Archiver > GEN-MEDIEVAL > 2002-06 > 1024961037

From: Paul Moynagh <>
Subject: RE: Gladys Dhu: The importance of terminology
Date: Tue, 25 Jun 2002 00:23:57 BST
References: <>, <>

In article <>,
(Reedpcgen) wrote:
> Recte:
> In glancing at my file, I see that this reference came from Brundage, 339.
> The
> pertinent part reads:
> <<In 1206, Innocent III attempted to clarify the matter in a decretal that
> dealt with a case in which the couple could not consummate their marriage
> because of a gross disparity of size between their genital organs.
> Innocent
> ruled that the marriage might be ended, and the parties might remarry.
> But
> he
> added that if surgeryor intercourse with a husband later made it possible
> for
> the woman to accommodate her first husband, then she must return to the
> first
> husband and reinstate the prior marriage.>>
> <<X 4.15.6 (Po 2836); cf. _Registrum_ 7.38 in PL 215:360 (Po 2166).

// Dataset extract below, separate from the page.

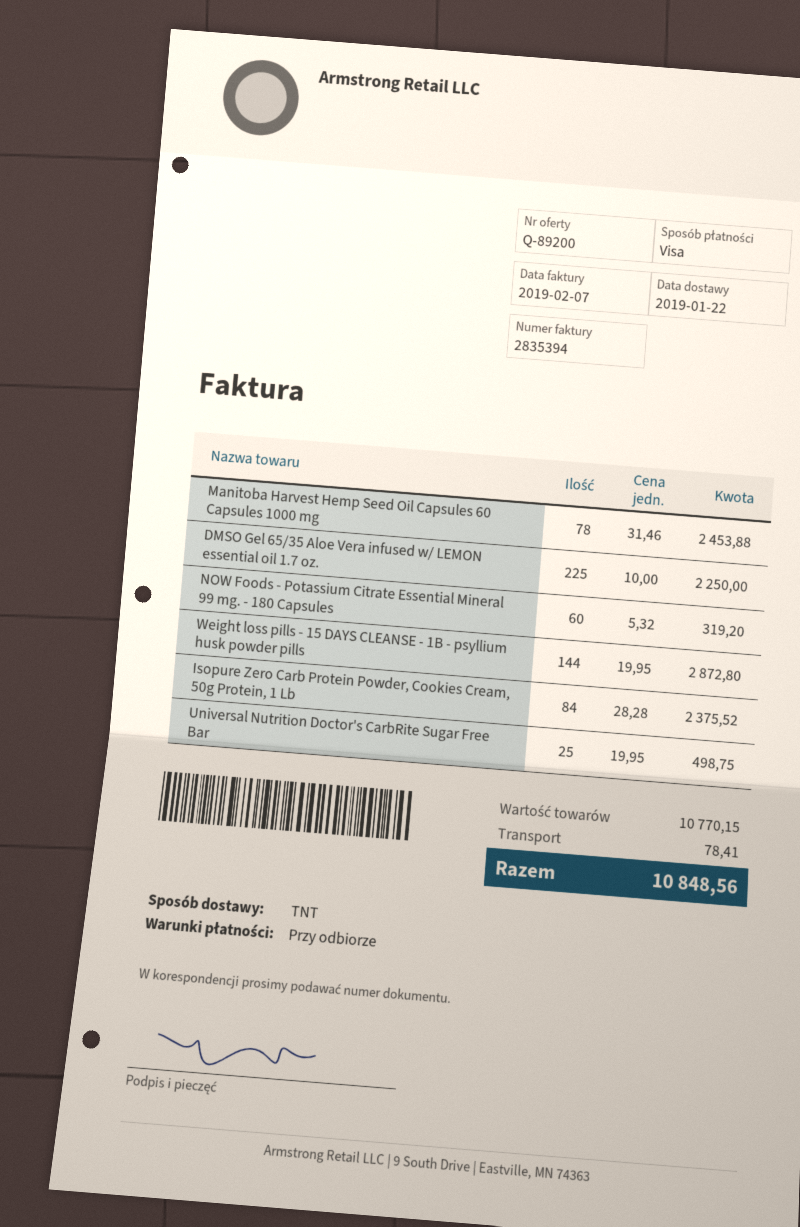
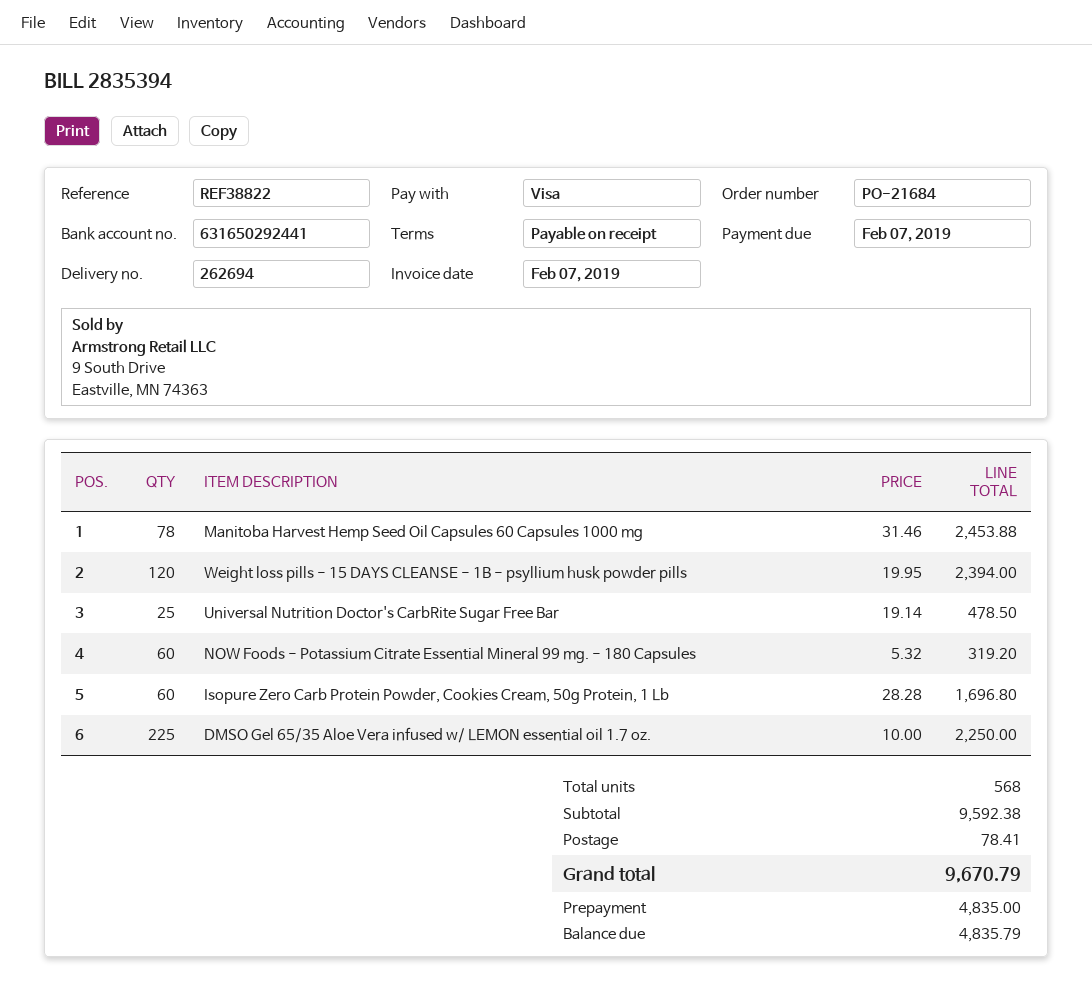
Weight loss pills - 15 DAYS CLEANSE - 1B - psyllium husk powder pills: 144 x 19.95 = 2872.80 -> 120 x 19.95 = 2394.00
Isopure Zero Carb Protein Powder, Cookies Cream, 50g Protein, 1 Lb: 84 x 28.28 = 2375.52 -> 60 x 28.28 = 1696.80
Universal Nutrition Doctor's CarbRite Sugar Free Bar: 25 x 19.95 = 498.75 -> 25 x 19.14 = 478.50
subtotal: 10770.15 -> 9592.38
total: 10848.56 -> 9670.79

See
> also
> the discussion of this problem by Laurentius and Vincentius in Tancred's
> _Apparatus_ to 3 Comp. 4.II. I V . utrum debeat, in Caius MS 28/17, p.
> 290b.>>
> Cheers,
> Paul
> PS IF this gets through, there are quite a few messages which have come
> across
> on SGM which have not appears at Rootsweb.

Thanks - interesting. As medieval docs were reluctant to do any sort of
physical exam on any part of the body in any sex, but especially 'down
there' in women, one wonders what the actual evidence was for disproportion.
My guess, common things being commonest, is that both were anatomically
normal but either he was impotent and blamed her for the problem, or she was
frigid, which a more sympathetic husband / lover might easily overcome. True
vaginal narrowness ('atresia') is rare - but if it was this, I suppose some
'surgical' attempt to dilate her was not entirely outwith medieval
capabilities though it would have been highly likely to fail. I don't
suppose we know of any comeback after the marriage was dissolved? My guess
is that the poor girl never went near any surgeon and was despatched to a
nunnery as unmarriageable. What would have happened to her dowry?